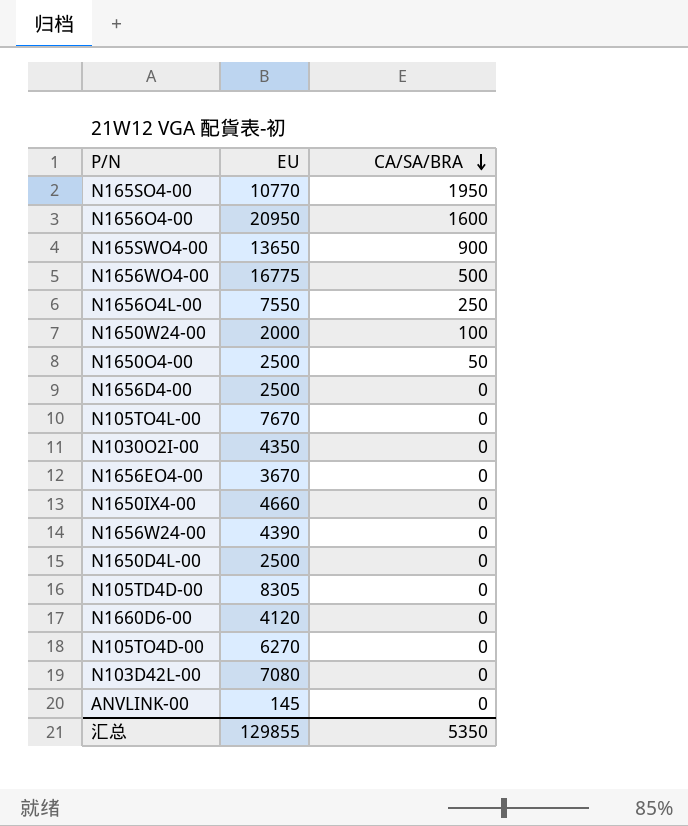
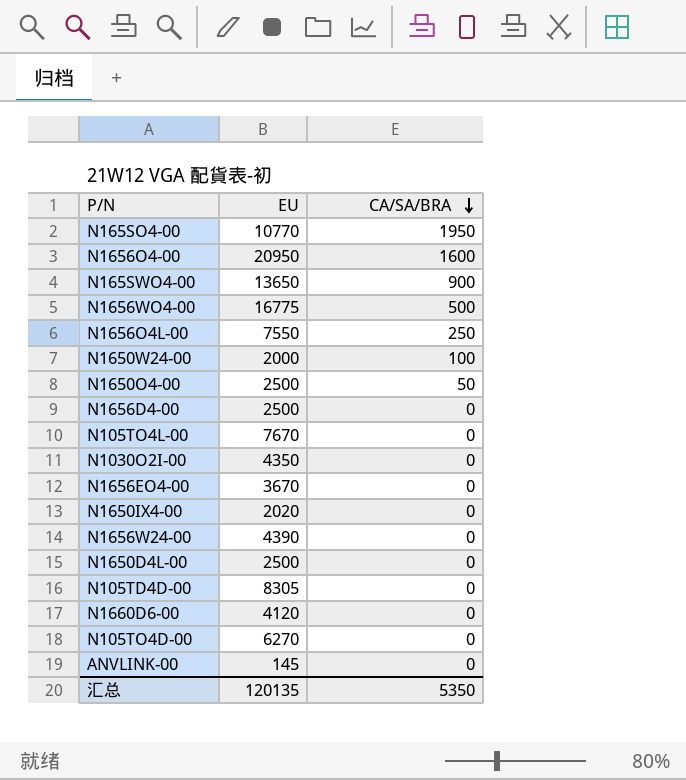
row N103D42L-00: 7080 | 0 -> none
N1650IX4-00 | EU: 4660 -> 2020
汇总 | EU: 129855 -> 120135

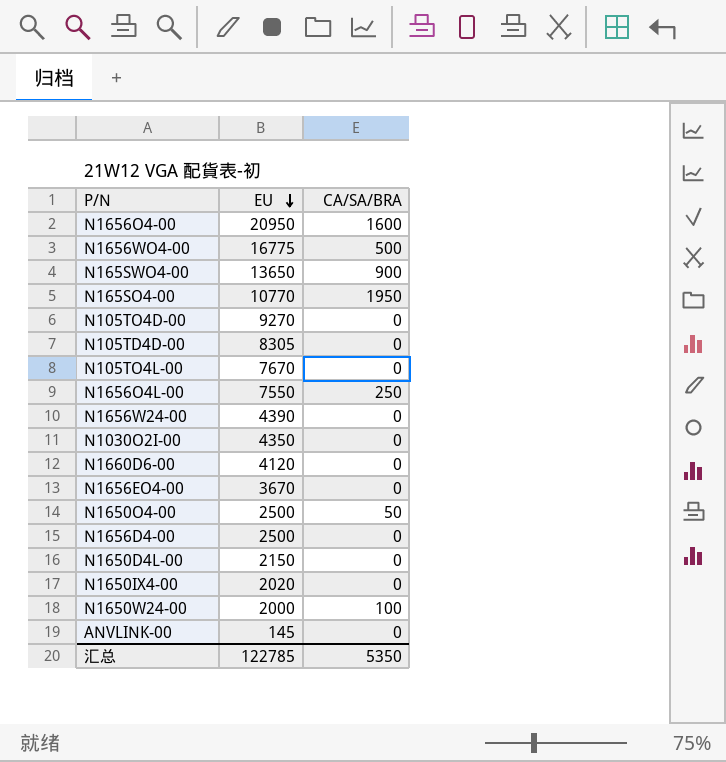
row order: CA/SA/BRA descending -> EU descending
N105TO4D-00 | EU: 6270 -> 9270
N1650D4L-00 | EU: 2500 -> 2150
汇总 | EU: 120135 -> 122785

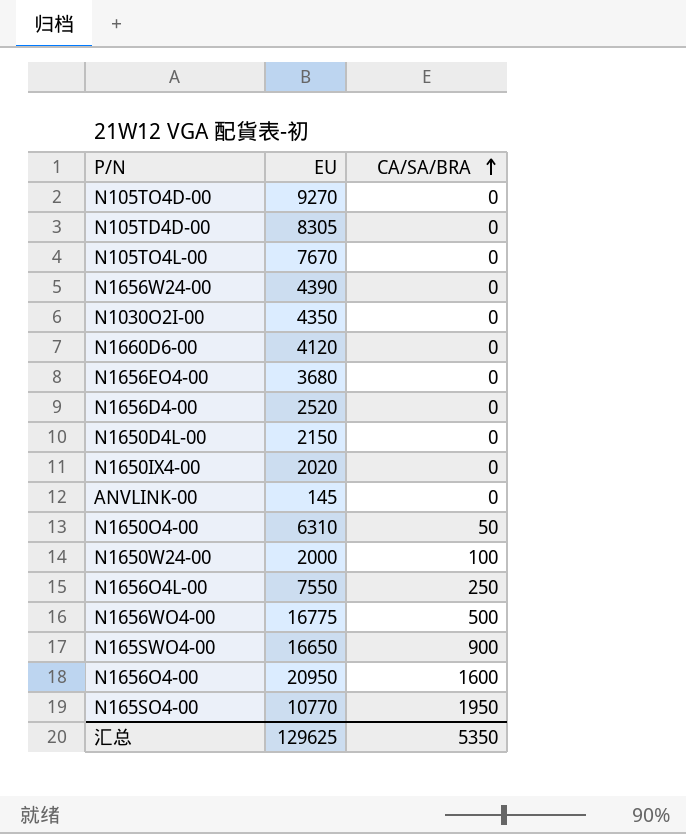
row order: EU descending -> CA/SA/BRA ascending
N1656EO4-00 | EU: 3670 -> 3680
N1656D4-00 | EU: 2500 -> 2520
N1650O4-00 | EU: 2500 -> 6310
N165SWO4-00 | EU: 13650 -> 16650
汇总 | EU: 122785 -> 129625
+ + + +
_WORK INSTRUCTION_.
Only the lines from the one containing "N1656EO4-00 | EU: 3670 -> 3680" through the end of the material should be reproduced, exactly, with both ends included.

_ANSWER SECTION_.
N1656EO4-00 | EU: 3670 -> 3680
N1656D4-00 | EU: 2500 -> 2520
N1650O4-00 | EU: 2500 -> 6310
N165SWO4-00 | EU: 13650 -> 16650
汇总 | EU: 122785 -> 129625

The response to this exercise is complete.